Kanye West Descendants
by Mosi Reeves | June 23, 2013
When I compiled this playlist of artists influenced by Kanye West, I found it surprisingly difficult to find artists that truly qualified. It seems like only a welter of rappers follow in his footsteps, just like it once seemed everyone tried to rap like his "big brother," Jay-Z. Such is the afterglow of his first five albums, spawning what fans call the humble braggart, or the guy who mistakes his hungry pleas for financial prosperity and pop ubiquity for faux modesty. More charitably, Kanye has expanded hip-hop's definition of class aspirations, complementing the familiar tale of the street hustlers who believe the rap game is like the crack game with suburban latchkey kids enthralled by dreams of fame and fortune.
Perhaps West's biggest imprint has been via his music, and the way he has absorbed a multitude of trends and fads, from the chipmunk soul of The College Dropout to the Auto-Tuned electronic ballads of 808s & Heartbreak, to arrive at something that encapsulates pop culture at a given moment.
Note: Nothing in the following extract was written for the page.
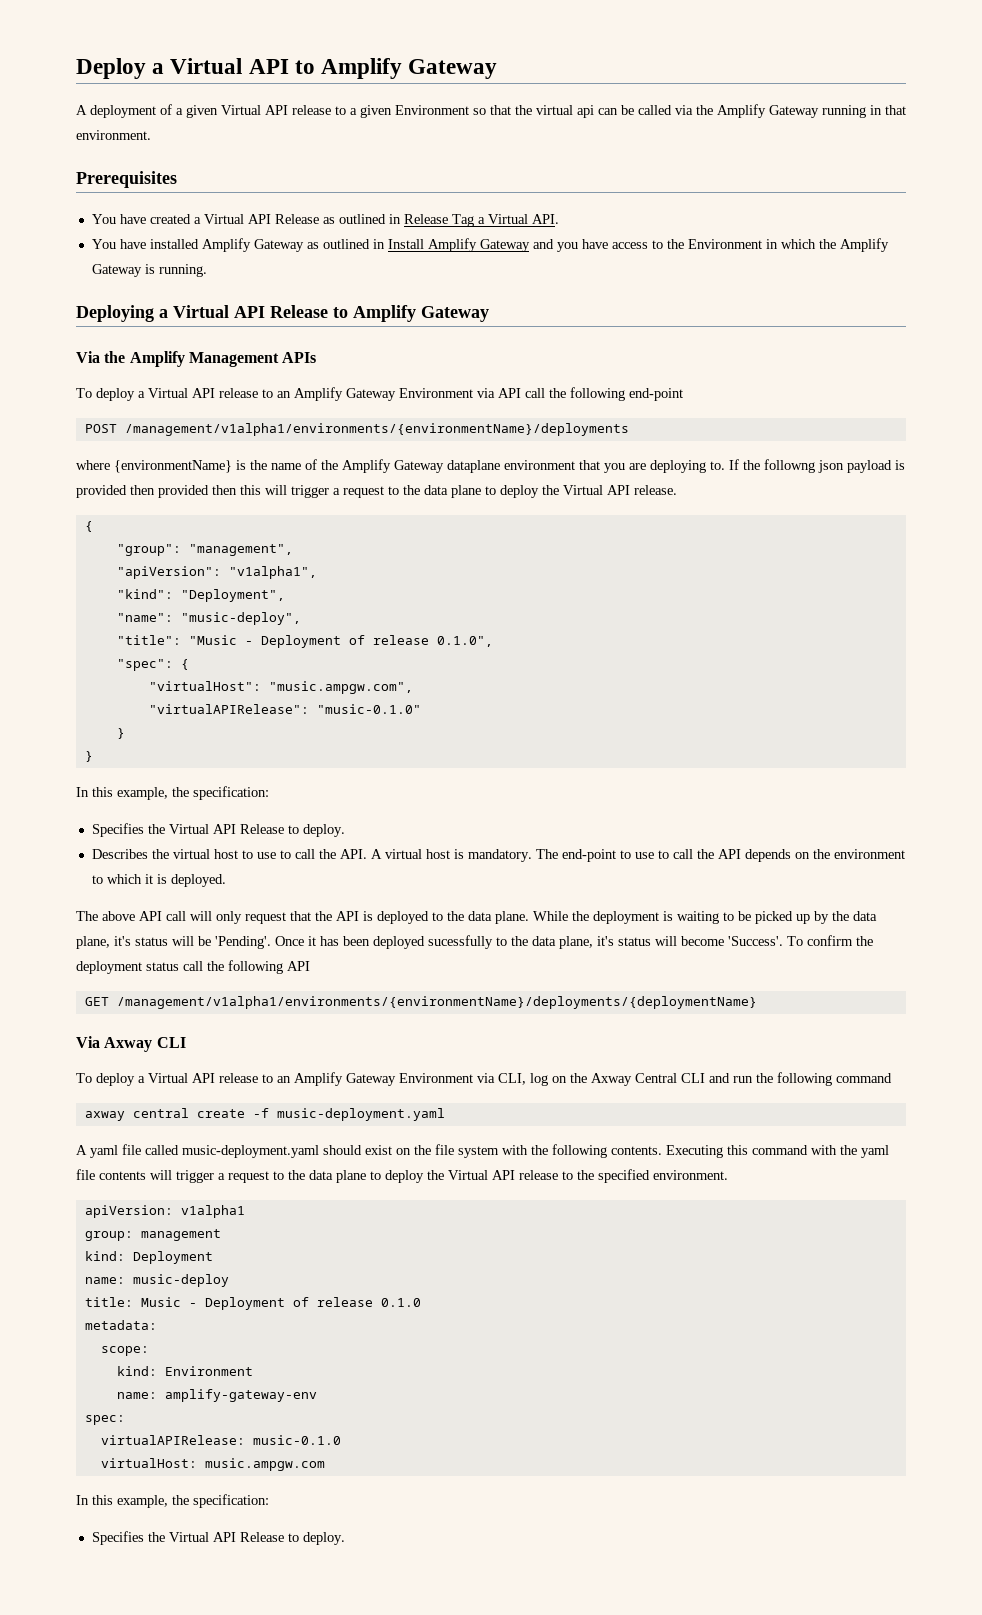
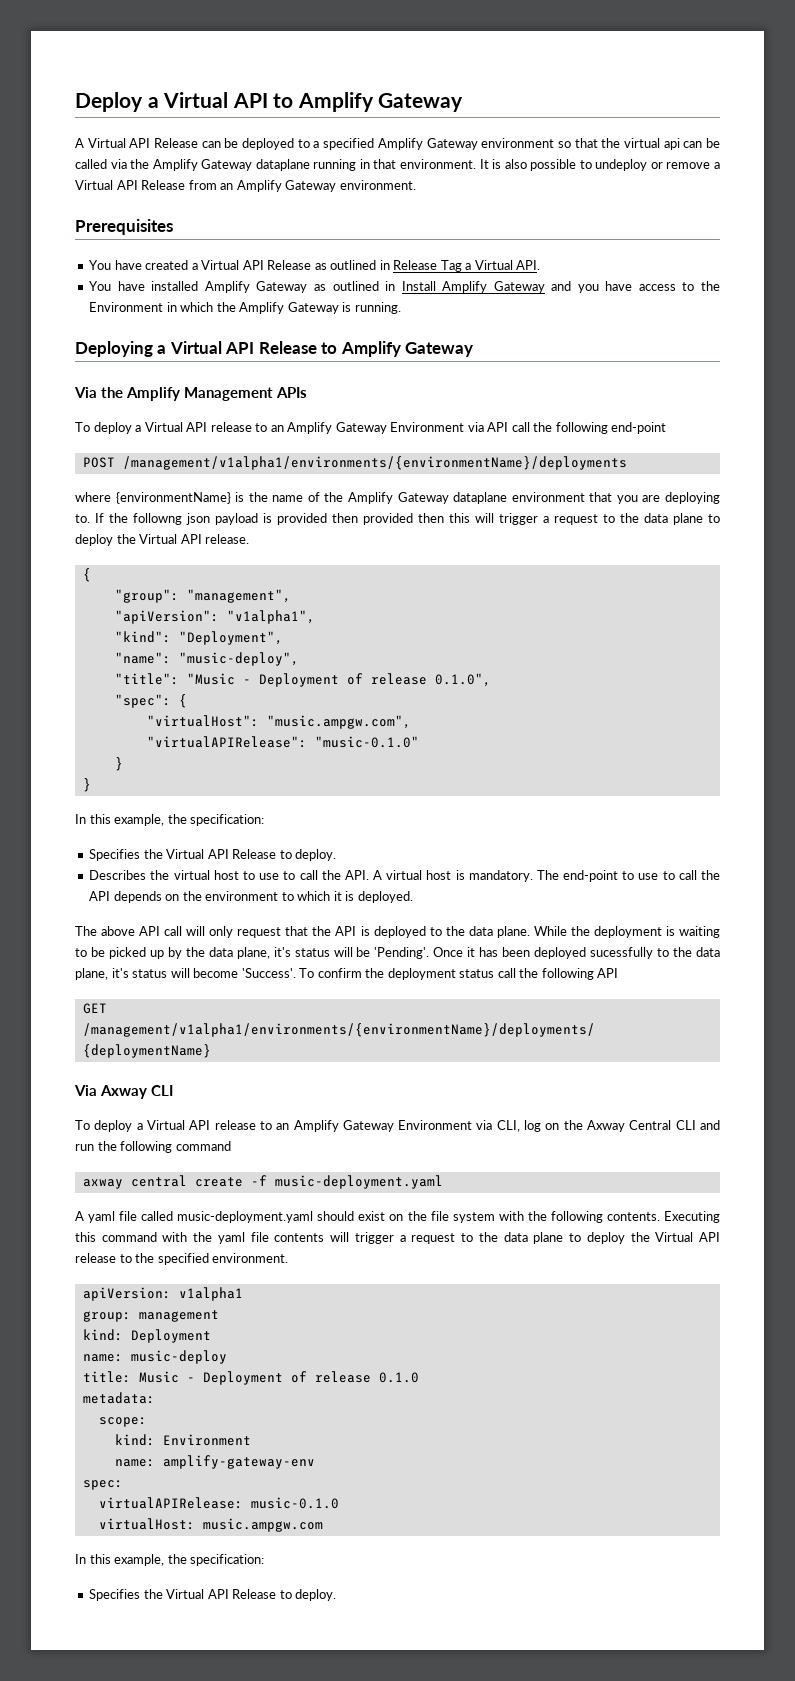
[90,104,469,118] deployment of a given Virtual API release to a given Environment -> [87,138,555,150] Virtual API Release can be deployed to a specified Amplify Gateway environment
(819, 111) none -> [255,159,310,171] dataplane
(151, 135) none -> [479,159,720,171] [75,180,416,192] It is also possible to undeploy or remove a Virtual API Release from an Amplify Gateway environment.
Macklemore may not have much in common with him, but Macklemore's collaborator Ryan Lewis sure does, as anyone who listens to the gospel-like handclaps and keyboard melodies of "Can't Hold Us" will notice. West has had a wavering commitment to societal critique, at least until the arrival of the divisive Yeezus; the same can't be said for Lupe Fiasco, a committed member of the radical left. But on his albums, Fiasco uses the same kind of pop-rap template, with soaring vocal hooks and melodies ready-made for radio airplay.
Then there are the artists everyone regards as West's descendants, like Big Sean and Drake. Some, like Theophilus London, seem reminiscent of West's focus on fashion and luxury; others, such as B.o.B, share his talent for turning collaborations with pop artists like Maroon 5's Adam Levine into big hits.
As West's influence wanes -- and it's inevitable, whether it happens with Yeezus or at a later date -- these rappers will appear less like devoted acolytes than just markers of a certain frame in music history. But for now, his imprint looms large among hip-hop's new generation.